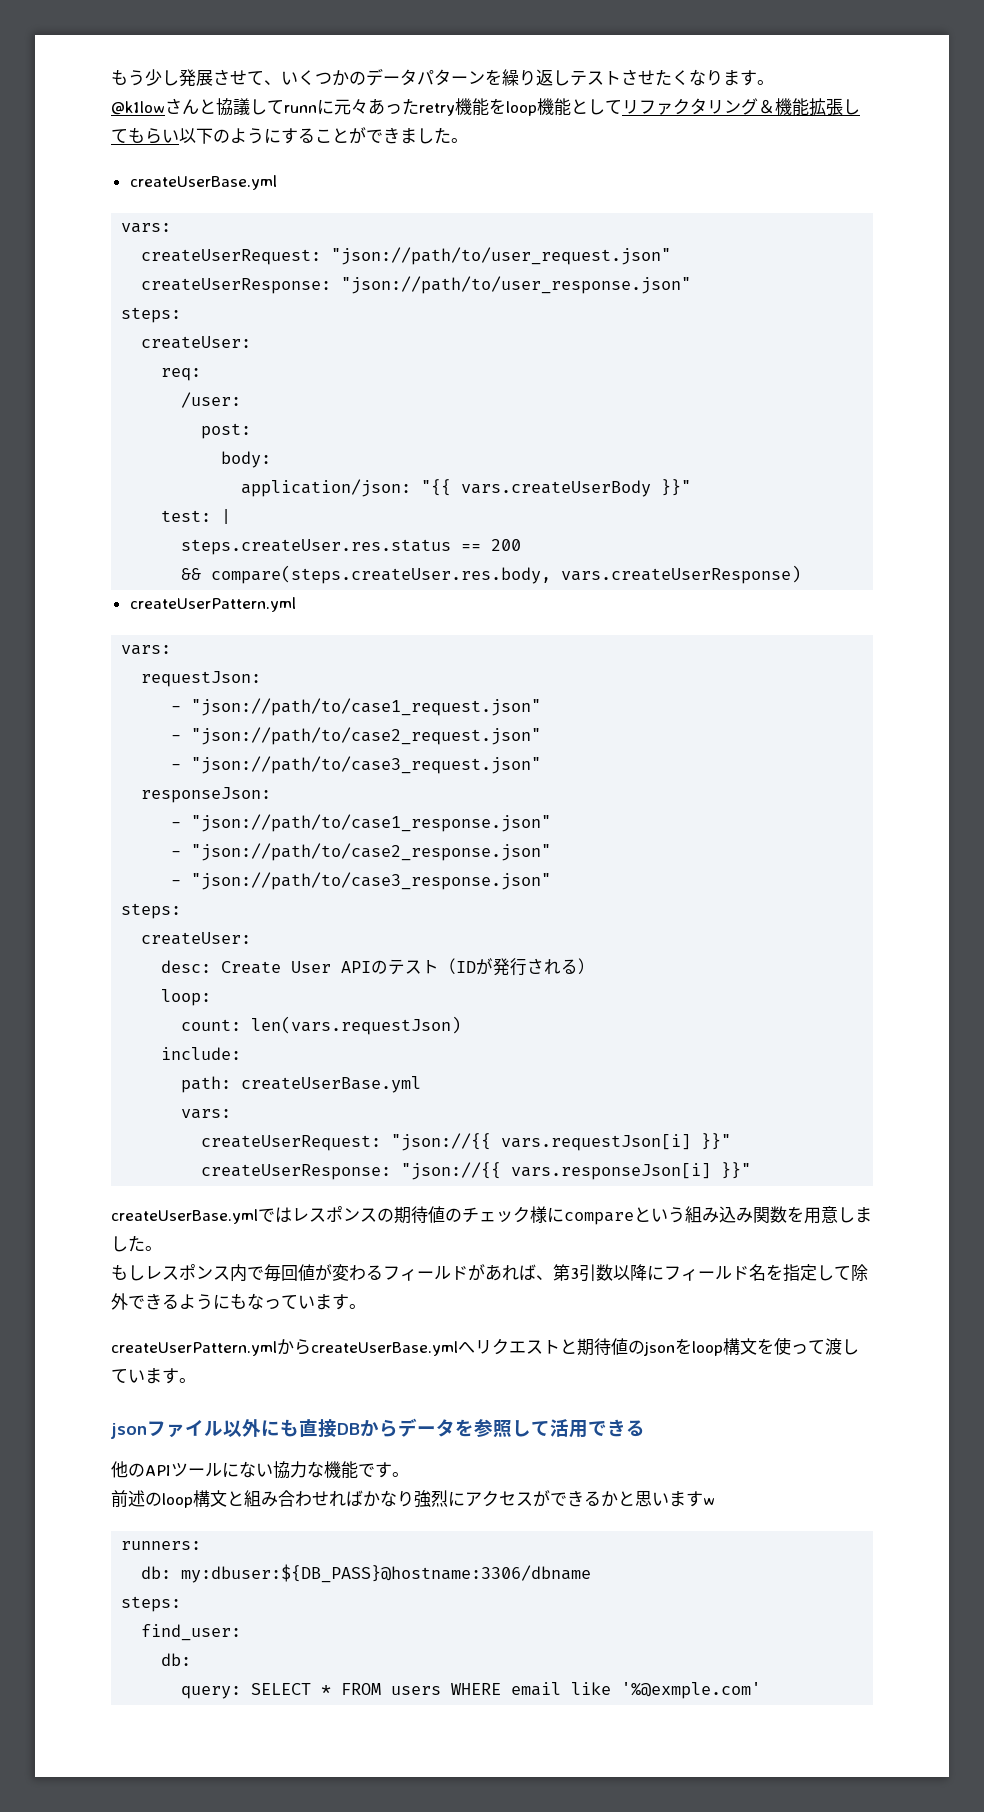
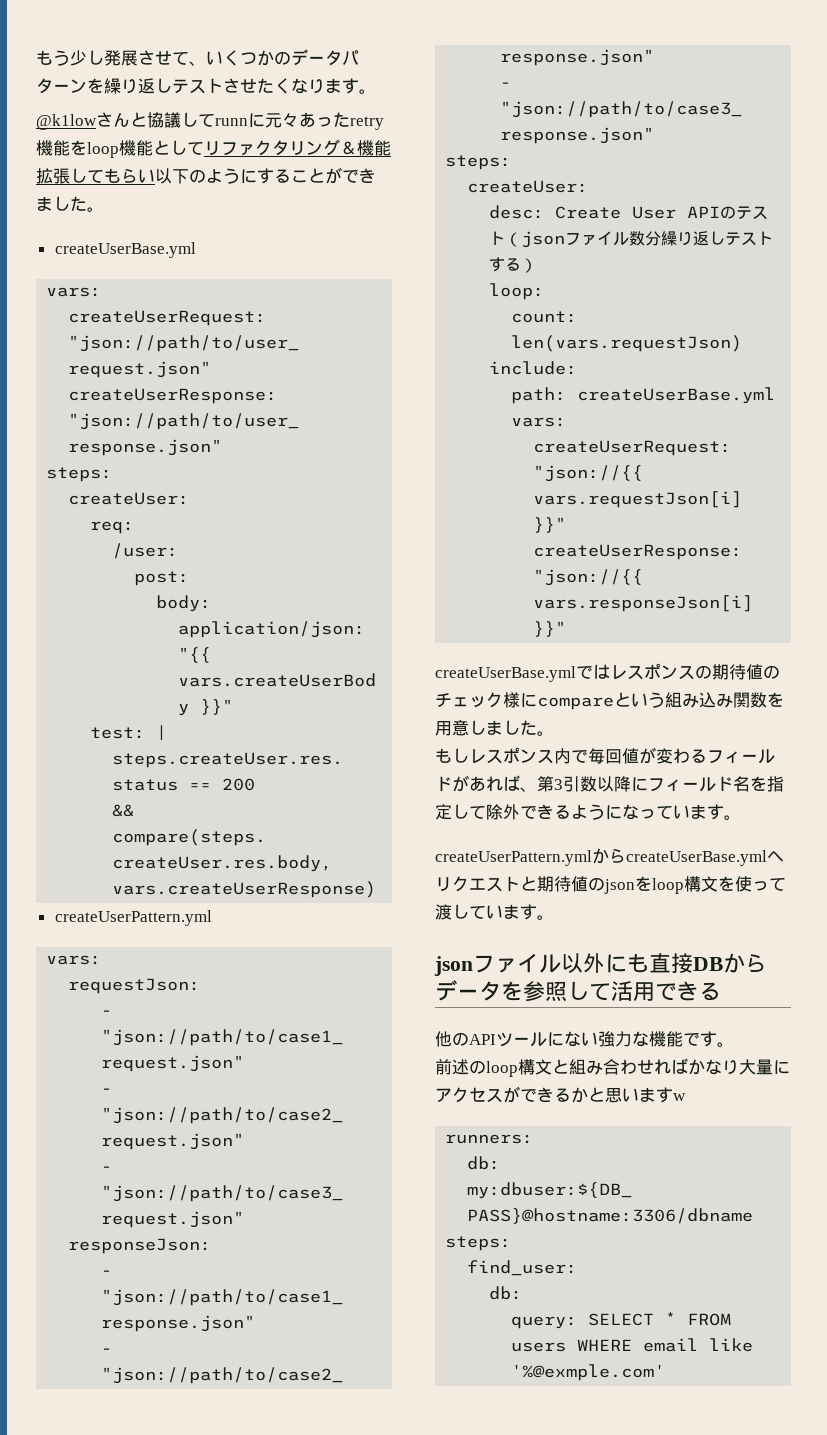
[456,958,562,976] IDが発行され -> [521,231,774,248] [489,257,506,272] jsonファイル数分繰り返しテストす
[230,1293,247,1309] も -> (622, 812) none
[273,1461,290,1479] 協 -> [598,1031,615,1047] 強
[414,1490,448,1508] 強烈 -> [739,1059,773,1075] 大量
---
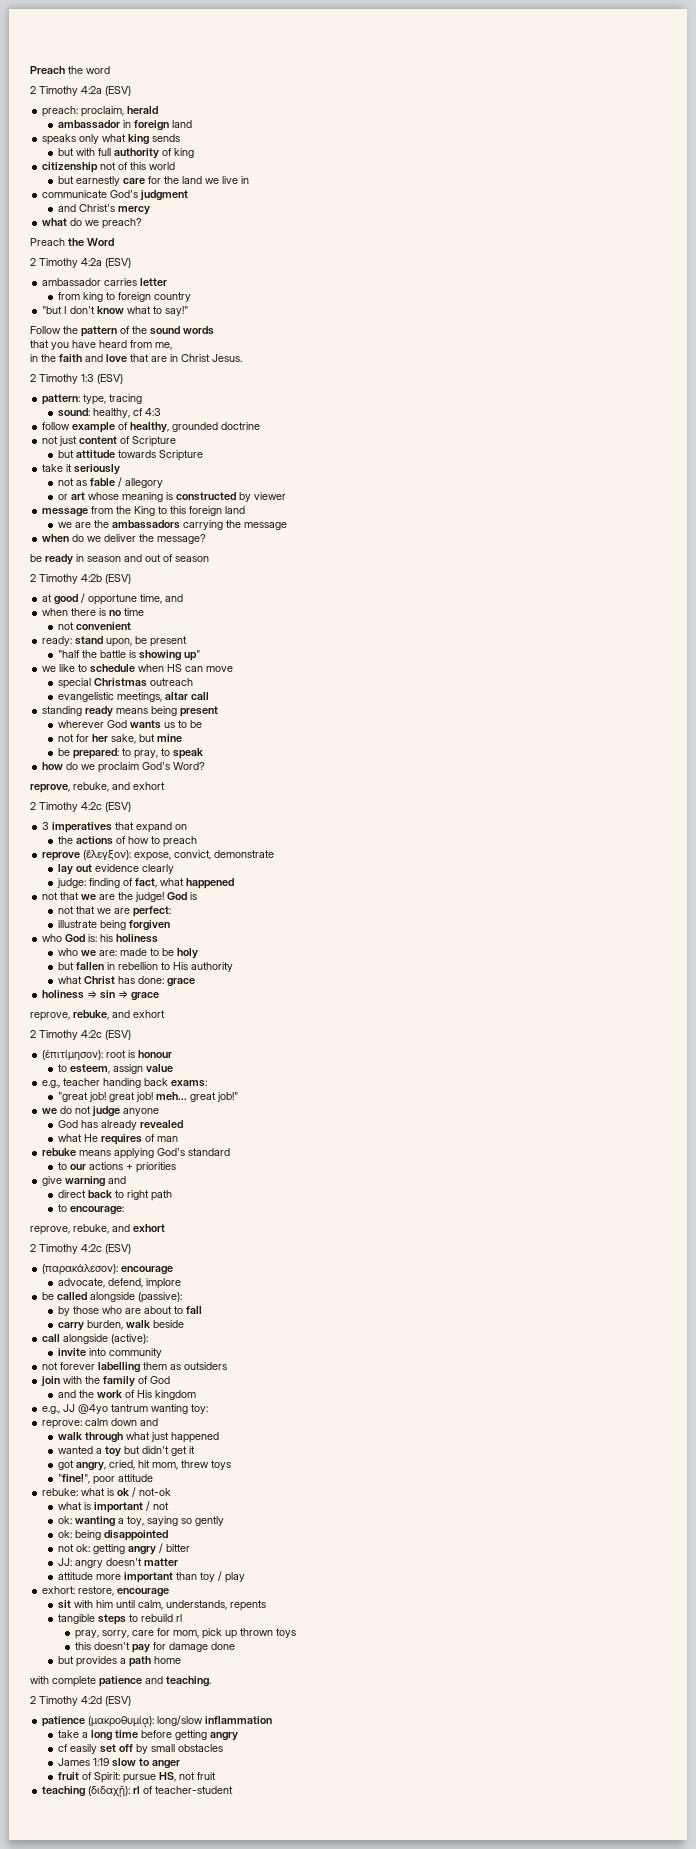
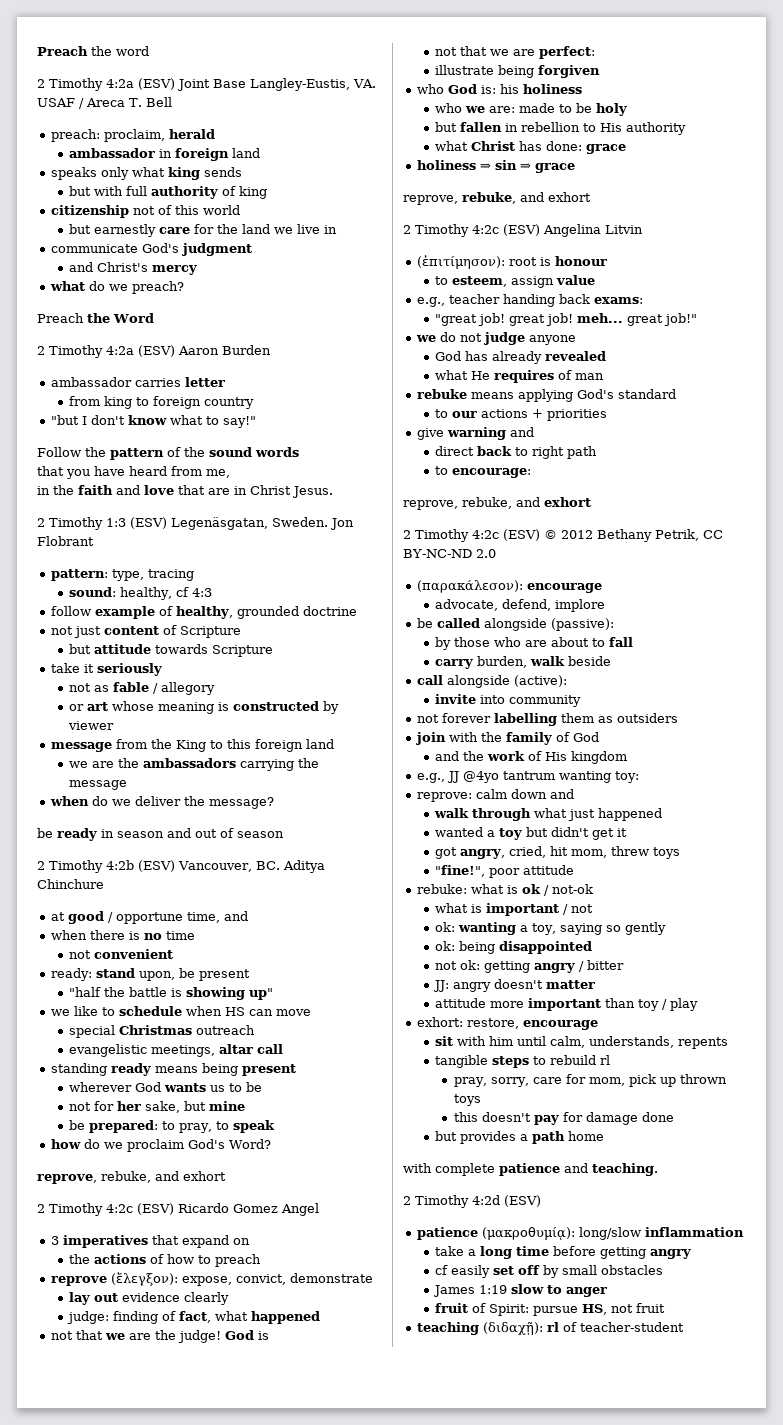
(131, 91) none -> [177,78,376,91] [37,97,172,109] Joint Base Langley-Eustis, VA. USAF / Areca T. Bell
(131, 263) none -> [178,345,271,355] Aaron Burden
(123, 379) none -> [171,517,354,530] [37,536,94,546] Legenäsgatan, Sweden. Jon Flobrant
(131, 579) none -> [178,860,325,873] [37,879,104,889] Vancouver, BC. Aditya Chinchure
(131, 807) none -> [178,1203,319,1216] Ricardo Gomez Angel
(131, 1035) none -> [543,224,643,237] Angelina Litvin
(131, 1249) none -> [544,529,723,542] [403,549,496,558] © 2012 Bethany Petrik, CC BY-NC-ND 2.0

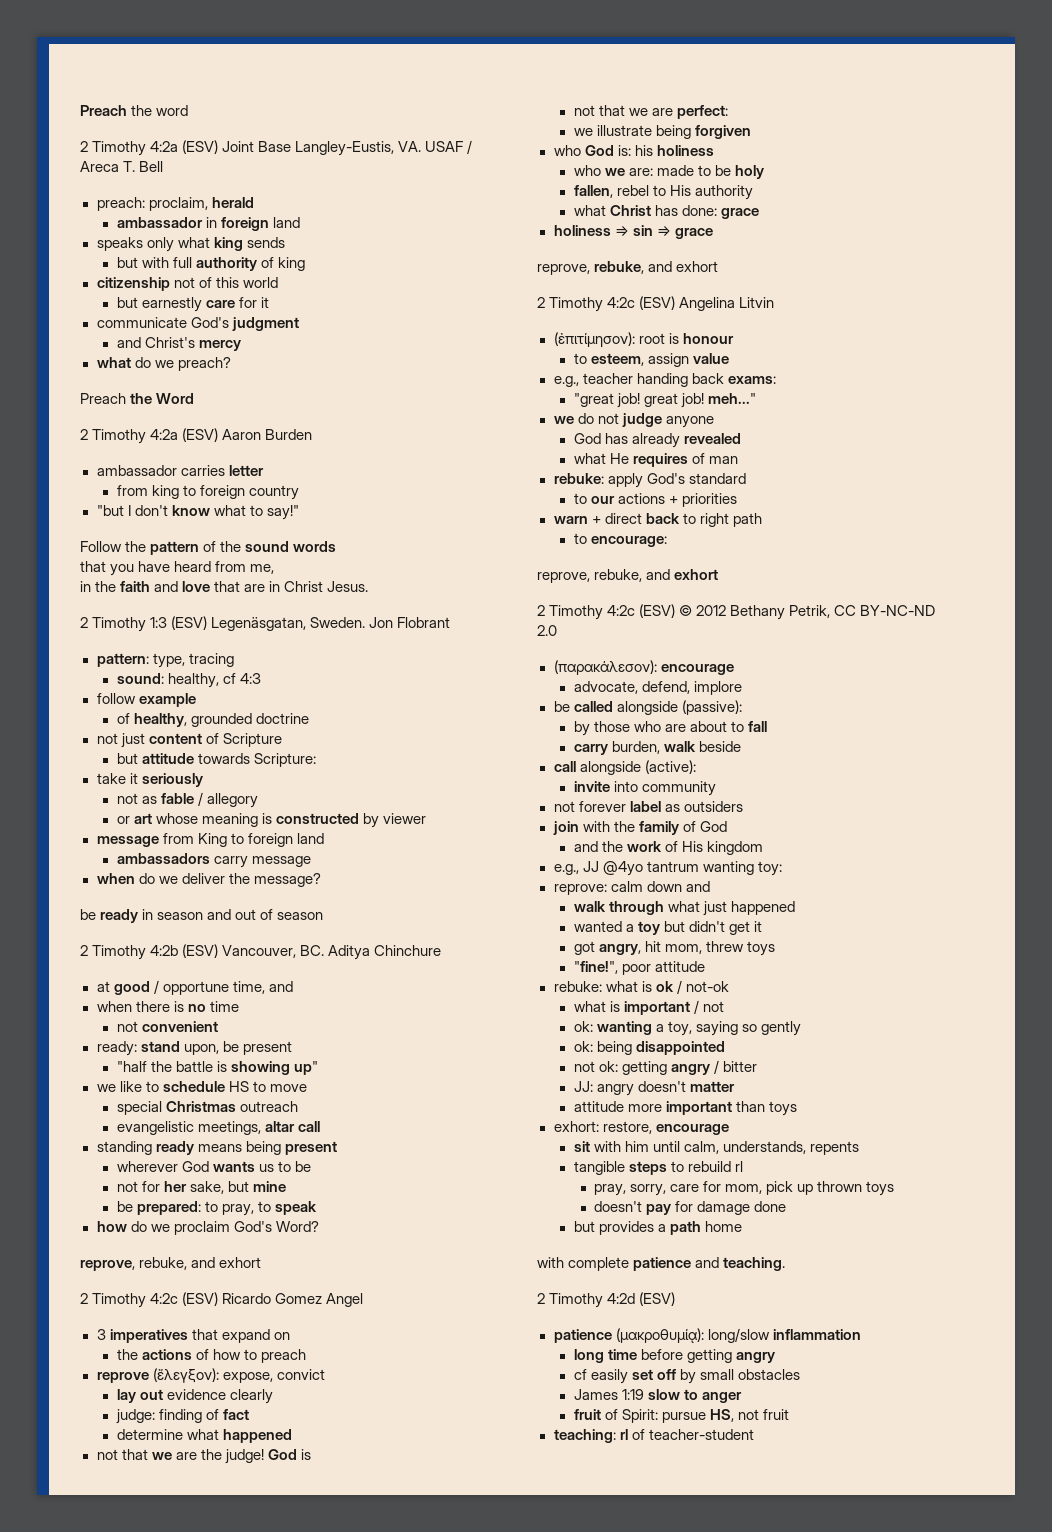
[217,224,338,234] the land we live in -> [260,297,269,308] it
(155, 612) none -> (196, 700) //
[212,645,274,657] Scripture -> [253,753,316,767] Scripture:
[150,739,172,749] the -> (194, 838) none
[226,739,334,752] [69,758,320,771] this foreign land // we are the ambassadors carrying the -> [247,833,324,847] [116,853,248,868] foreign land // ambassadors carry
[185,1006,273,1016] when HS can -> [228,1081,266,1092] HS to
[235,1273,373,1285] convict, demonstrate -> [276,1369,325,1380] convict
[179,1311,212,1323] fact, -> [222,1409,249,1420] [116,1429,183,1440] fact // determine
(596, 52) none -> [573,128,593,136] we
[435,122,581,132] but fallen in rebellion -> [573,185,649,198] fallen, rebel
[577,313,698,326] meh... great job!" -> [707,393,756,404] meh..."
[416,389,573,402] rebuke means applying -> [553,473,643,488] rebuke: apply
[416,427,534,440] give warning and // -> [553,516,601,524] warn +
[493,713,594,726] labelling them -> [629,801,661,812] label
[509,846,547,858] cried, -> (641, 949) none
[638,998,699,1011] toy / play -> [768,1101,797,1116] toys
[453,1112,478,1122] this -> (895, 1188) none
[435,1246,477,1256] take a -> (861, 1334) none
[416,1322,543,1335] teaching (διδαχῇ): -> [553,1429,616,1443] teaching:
...
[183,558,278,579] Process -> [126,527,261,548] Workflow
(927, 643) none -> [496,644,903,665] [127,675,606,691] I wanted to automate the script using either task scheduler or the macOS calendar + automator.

> **Problem**
Count, in the data above, the lines that hold "land". Return only that count.

> **Answer for the task**
2